## ACTION ITEM
Print exactly the lines below between the line containing "of C or C++." and the line containing "- Cela permet", counting both of those lines. Leave pictures out.

▽

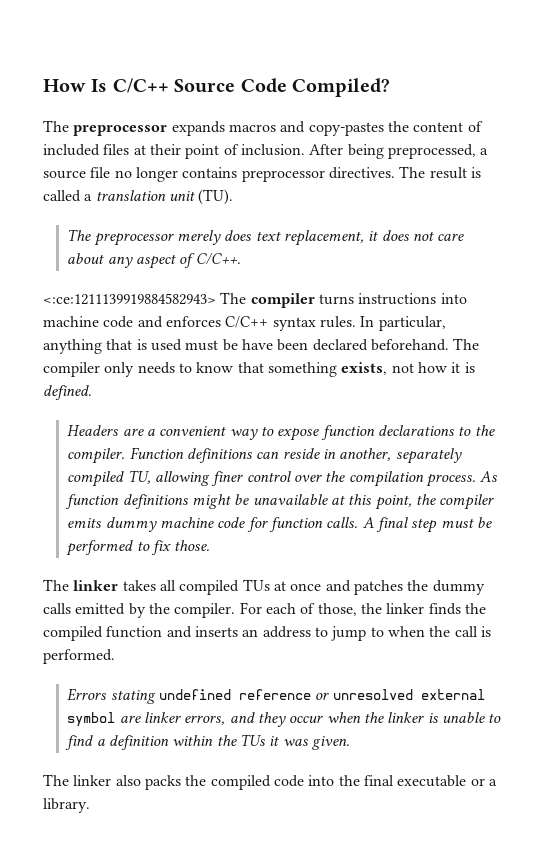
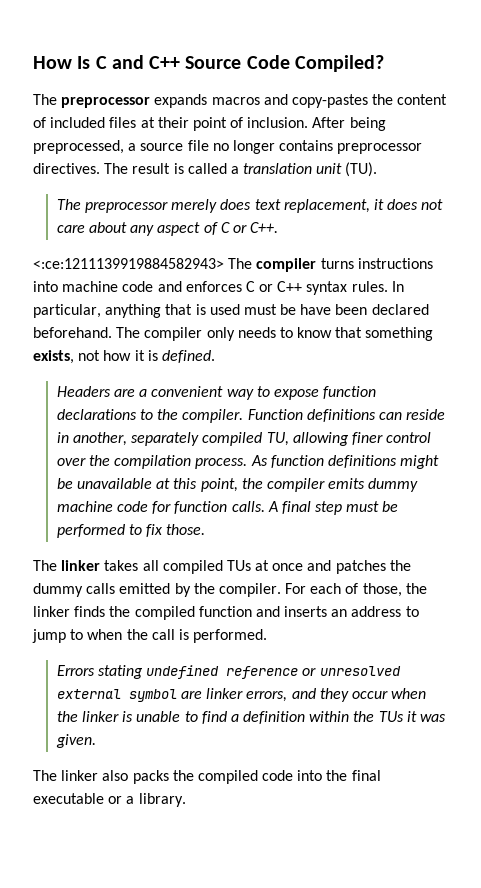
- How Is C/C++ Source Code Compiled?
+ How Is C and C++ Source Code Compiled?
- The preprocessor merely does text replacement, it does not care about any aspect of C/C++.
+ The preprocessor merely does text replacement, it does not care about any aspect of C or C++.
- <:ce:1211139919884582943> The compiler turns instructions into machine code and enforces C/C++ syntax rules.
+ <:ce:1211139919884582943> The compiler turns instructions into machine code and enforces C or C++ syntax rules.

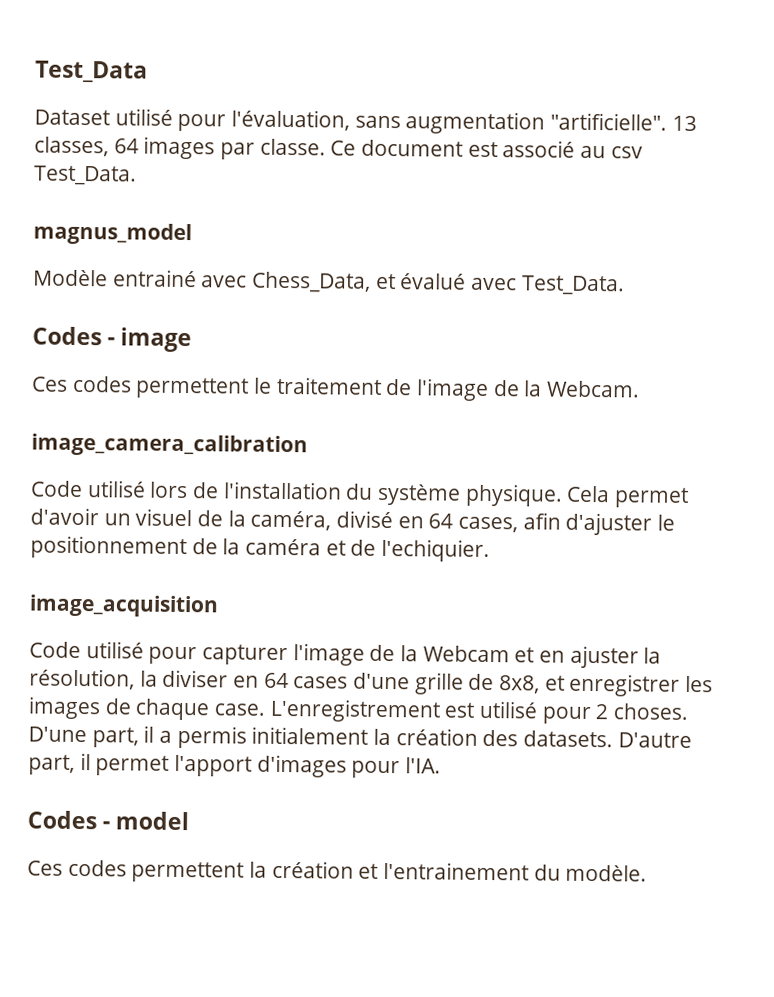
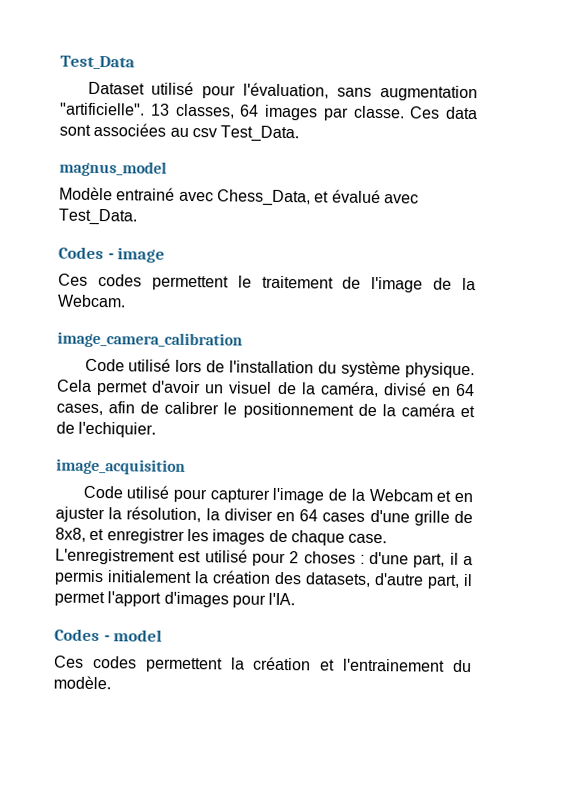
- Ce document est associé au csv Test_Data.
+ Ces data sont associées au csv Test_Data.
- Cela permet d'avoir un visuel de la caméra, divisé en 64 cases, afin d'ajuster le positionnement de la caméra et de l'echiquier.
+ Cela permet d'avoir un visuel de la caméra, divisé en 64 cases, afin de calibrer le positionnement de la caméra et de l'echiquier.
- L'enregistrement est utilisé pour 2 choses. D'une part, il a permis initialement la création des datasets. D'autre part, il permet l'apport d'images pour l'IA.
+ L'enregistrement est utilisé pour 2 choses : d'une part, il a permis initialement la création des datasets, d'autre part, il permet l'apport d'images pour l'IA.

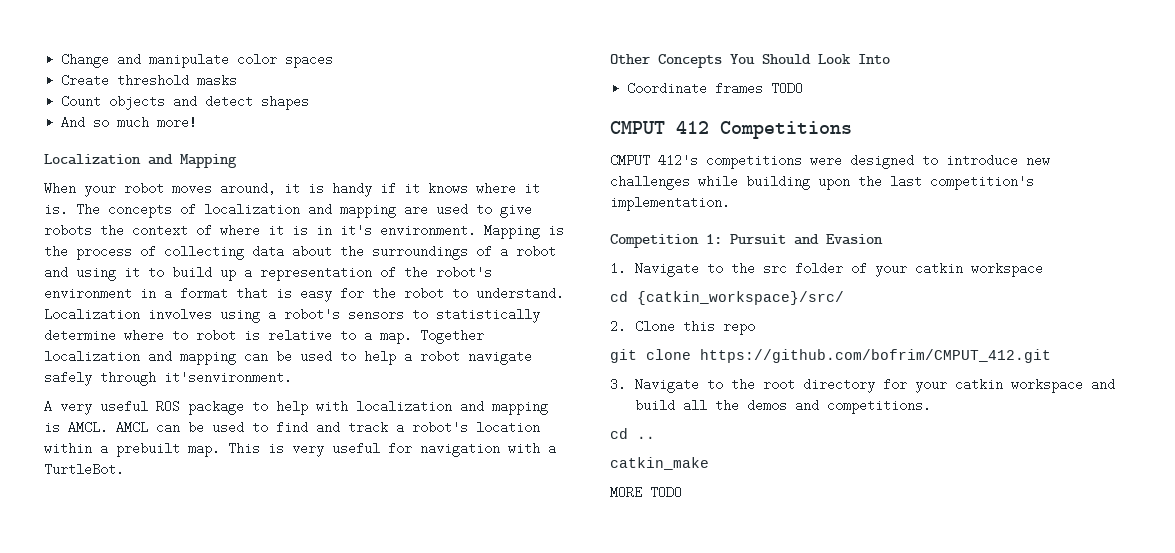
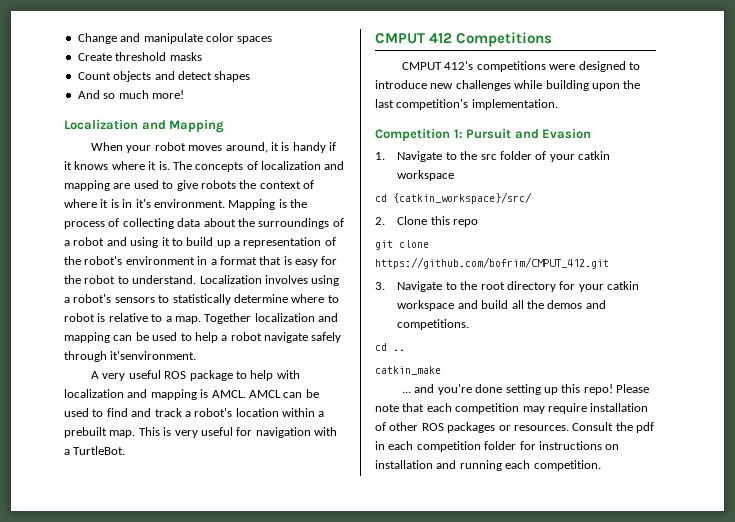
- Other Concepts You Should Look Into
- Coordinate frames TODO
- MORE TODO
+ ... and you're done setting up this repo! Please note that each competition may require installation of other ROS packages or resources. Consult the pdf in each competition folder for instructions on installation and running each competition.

△

## EXERCISE OUTPUT
+ The preprocessor merely does text replacement, it does not care about any aspect of C or C++.
- <:ce:1211139919884582943> The compiler turns instructions into machine code and enforces C/C++ syntax rules.
+ <:ce:1211139919884582943> The compiler turns instructions into machine code and enforces C or C++ syntax rules.

- Ce document est associé au csv Test_Data.
+ Ces data sont associées au csv Test_Data.
- Cela permet d'avoir un visuel de la caméra, divisé en 64 cases, afin d'ajuster le positionnement de la caméra et de l'echiquier.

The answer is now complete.